Ex Tesla Australia boss pleads guilty to insider trading

A former Tesla Motors Australia director, Kurt Schlosser, has pleaded guilty in Sydney’s Downing Centre Local Court to two counts of insider trading over his purchase of shares in a lithium miner.

Schlosser acquired 86,478 shares in US-based, ASX-listed Piedmont Lithium Ltd on September 16, 2020, after he find out, in his role as country director of Tesla Australia, that Elon Musk’s electric vehicle company Tesla Inc, had struck an in-principle agreement with Piedmont for the supply of lithium.

Piedmont announced news of the five-year deal, involving on of its US mines, on September 28. After the deal became public and Piedmont’s share price rose, Schlosser sold the shares for a net profit of $28,883.53.

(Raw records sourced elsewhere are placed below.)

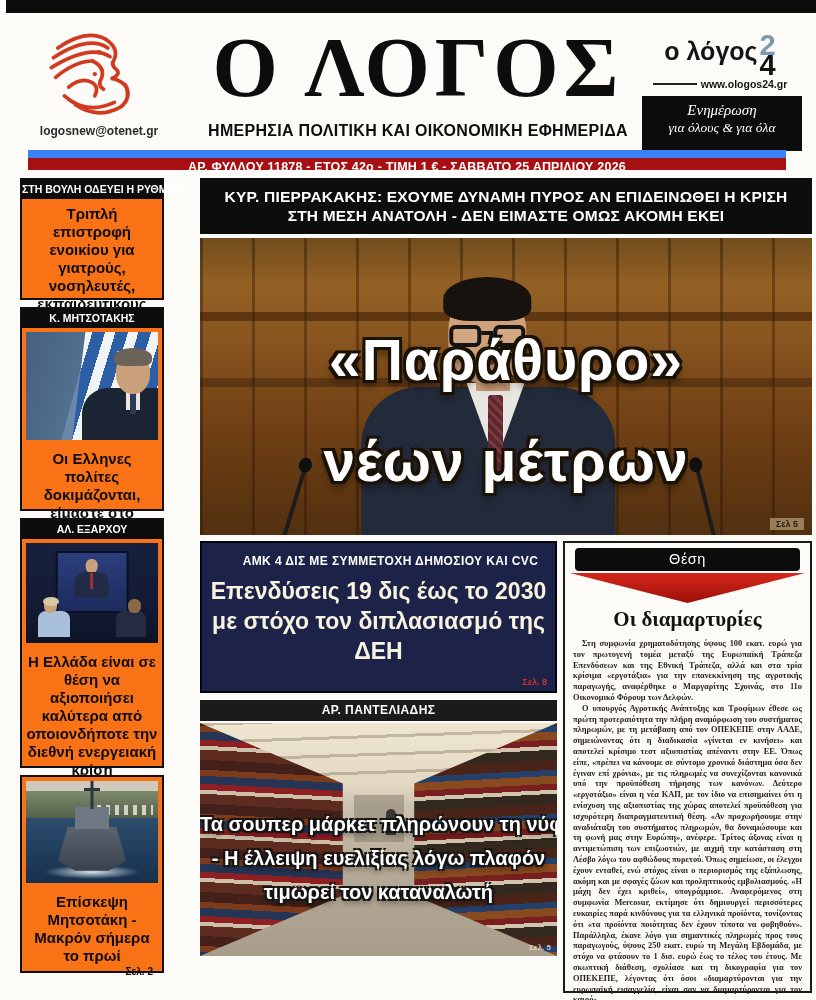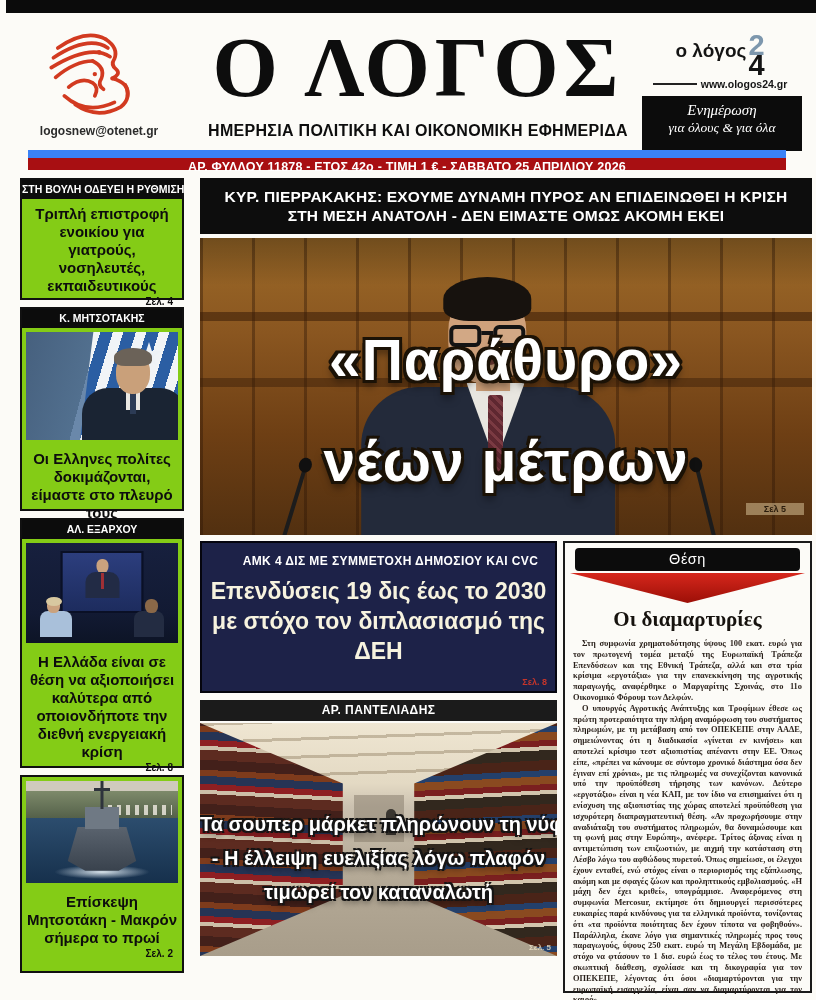--- a/index.html
+++ b/index.html
@@ -19,7 +19,7 @@
   .mast-sub{left:192px;top:122px;width:452px;text-align:center;font-size:16px;font-weight:bold;color:#0d0d0d;letter-spacing:.3px;}
   .logo24{left:634px;top:34px;width:172px;text-align:center;}
   .logo24-row{display:flex;align-items:flex-start;justify-content:center;}
-  .logo24-name{font-size:19px;font-weight:bold;color:#141414;line-height:34px;}
+  .logo24-name{font-size:25px;font-weight:bold;color:#141414;line-height:34px;}
   .logo24-nums{display:flex;flex-direction:column;margin-left:2px;}
   .logo24-n2{color:#7d97ad;font-size:29px;font-weight:bold;line-height:22px;}
   .logo24-n4{color:#141414;font-size:29px;font-weight:bold;line-height:22px;margin-top:-2px;}

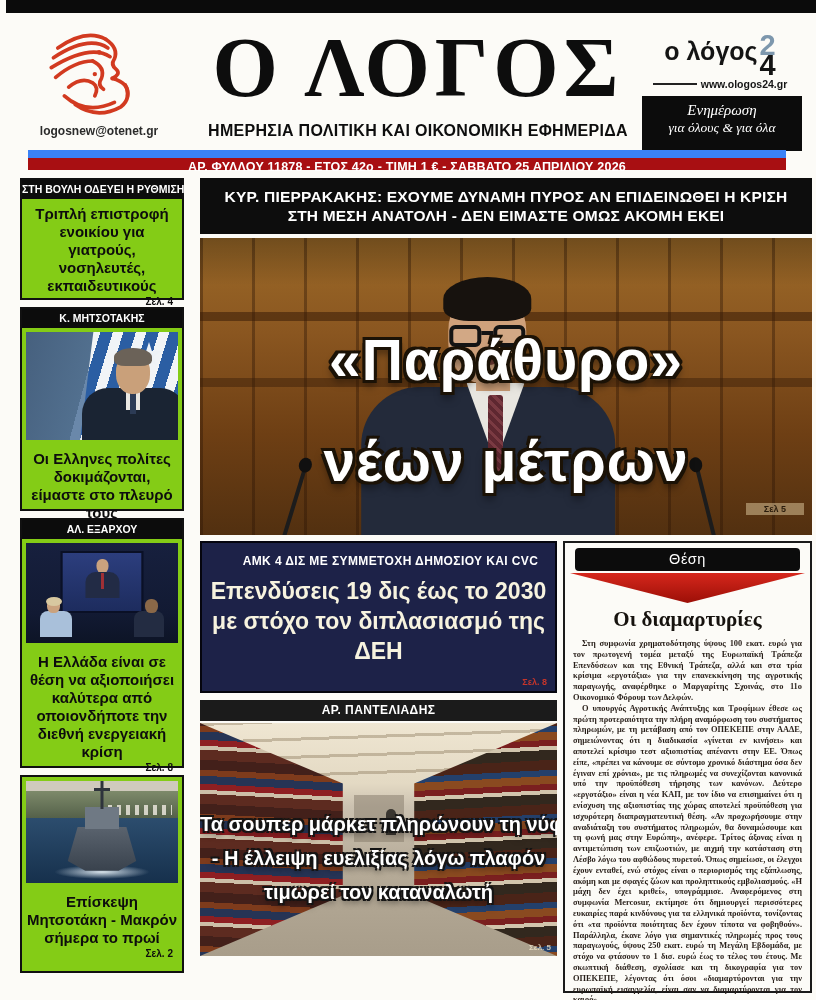--- a/index.html
+++ b/index.html
@@ -33,7 +33,7 @@
              color:#fff;font-size:12.5px;font-weight:bold;text-align:center;line-height:18px;letter-spacing:.2px;}
 
   
-  .side-box{left:20px;width:164px;border:2px solid #101010;background:#84cc16;}
+  .side-box{left:20px;width:144px;border:2px solid #101010;background:#f97316;}
   .side-kicker{height:19px;background:#0c0c0c;color:#fff;font-size:10.5px;font-weight:bold;
                text-align:center;line-height:19px;white-space:nowrap;}
   .side-head{font-size:15px;font-weight:bold;text-align:center;line-height:18px;padding:6px 4px 0;color:#0d0d0d;}

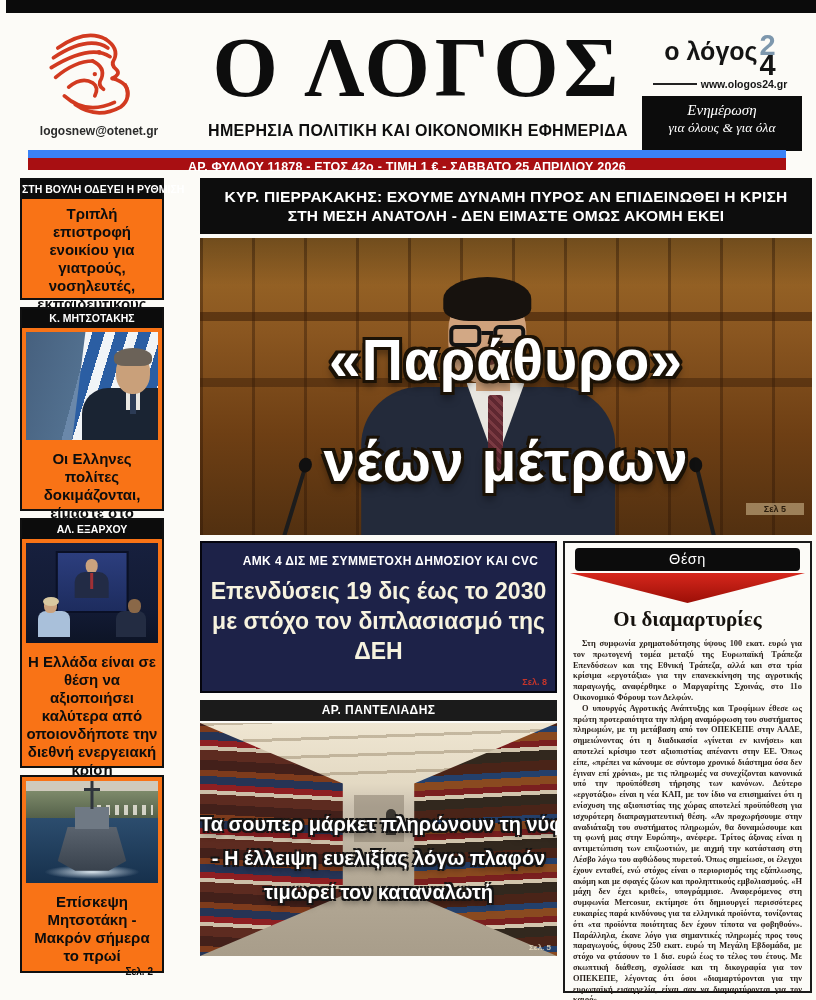--- a/index.html
+++ b/index.html
@@ -110,8 +110,8 @@
      text-shadow:3px 3px 0 #1b1206,-3px 3px 0 #1b1206,3px -3px 0 #1b1206,-3px -3px 0 #1b1206,0 6px 9px rgba(0,0,0,.55);}
   .pm-ov1{top:30%;}
   .pm-ov2{top:64%;}
-  .pm-page{position:absolute;right:8px;bottom:20px;font-size:9px;font-weight:bold;color:#2a1c0c;
-           background:rgba(214,191,150,.55);padding:1px 18px;}
+  .pm-page{position:absolute;right:8px;bottom:5px;font-size:9px;font-weight:bold;color:#2a1c0c;
+           background:rgba(214,191,150,.55);padding:1px 6px;}
 
   
   .deh-box{left:200px;top:541px;width:357px;height:152px;background:#1d2248;border:2px solid #05050e;}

He also told a friend about it that day, with the agreed facts in the case that he knew they would be likely to acquire Piedmont shares too.

Corporate regulator the Australian Securities and Investments Commission (ASIC) launched legal action against Schlosser, who was also a former Tesla country director for NZ, launching the brand there in 2017.

Schlosser pleaded guilty on November 15 to one count of trading while in possession of inside information and one count of communicating inside information to an associate in breach of s1043A of the Corporations Act.

He will reappear before the court on December 15 for a sentence date to be fixed.

At the time of the offending each breach of s1043A of the Corporations Act carried a maximum penalty of 15 years imprisonment.